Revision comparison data
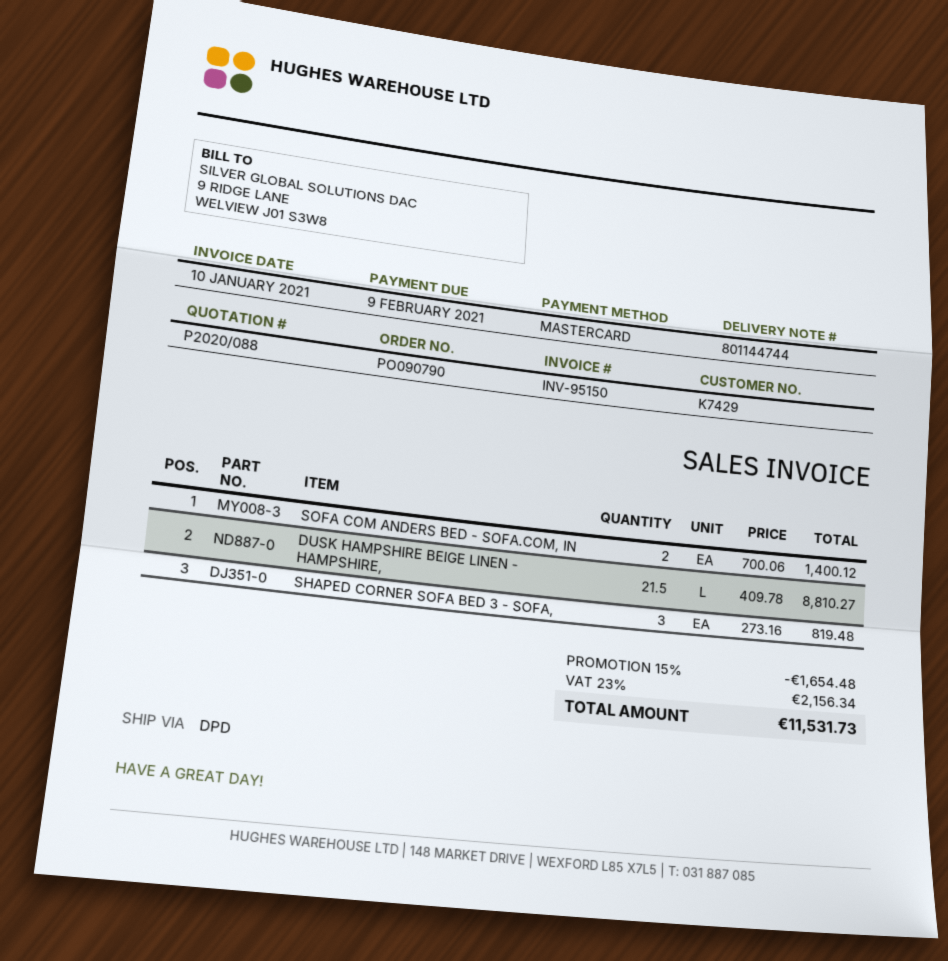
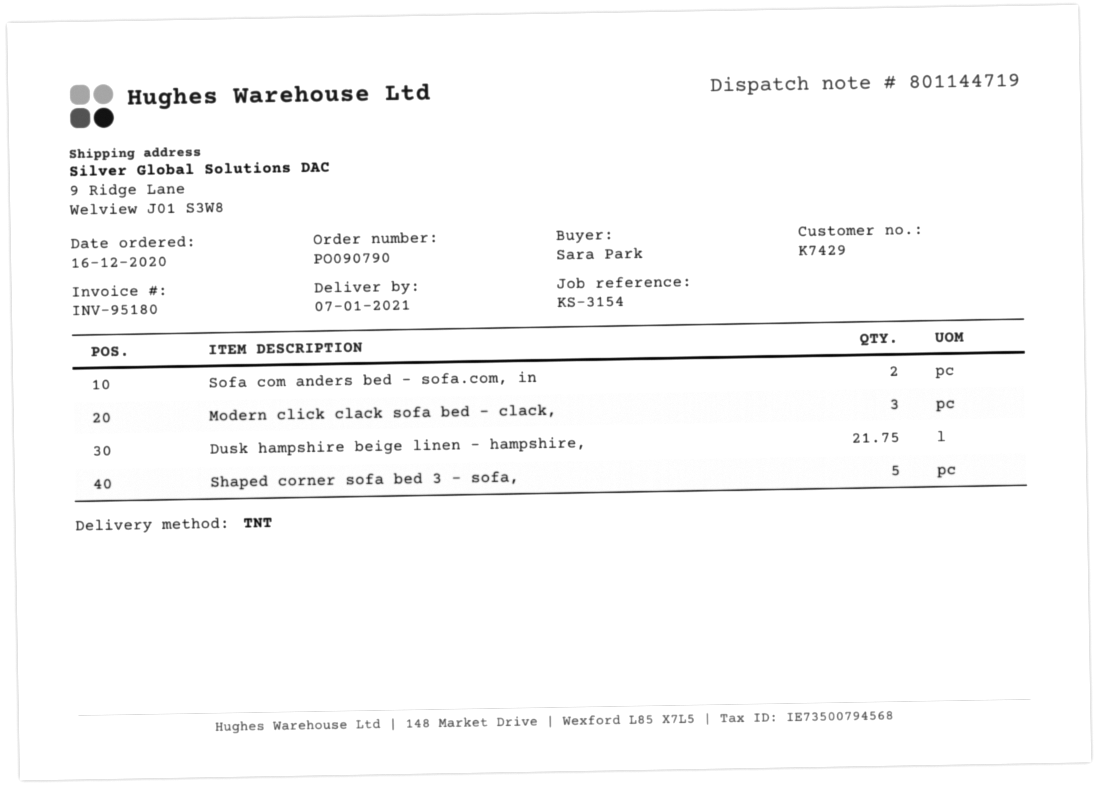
delivery note number: 801144744 -> 801144719
invoice number: INV-95150 -> INV-95180
shipping method: DPD -> TNT
DUSK HAMPSHIRE BEIGE LINEN - HAMPSHIRE,: 21.5 -> 21.75
SHAPED CORNER SOFA BED 3 - SOFA,: 3 -> 5
Modern click clack sofa bed - clack,: none -> 3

→ Problem to work on
Write out each line of the data that holds the string "number".

→ Solution to this exercise
delivery note number: 801144744 -> 801144719
invoice number: INV-95150 -> INV-95180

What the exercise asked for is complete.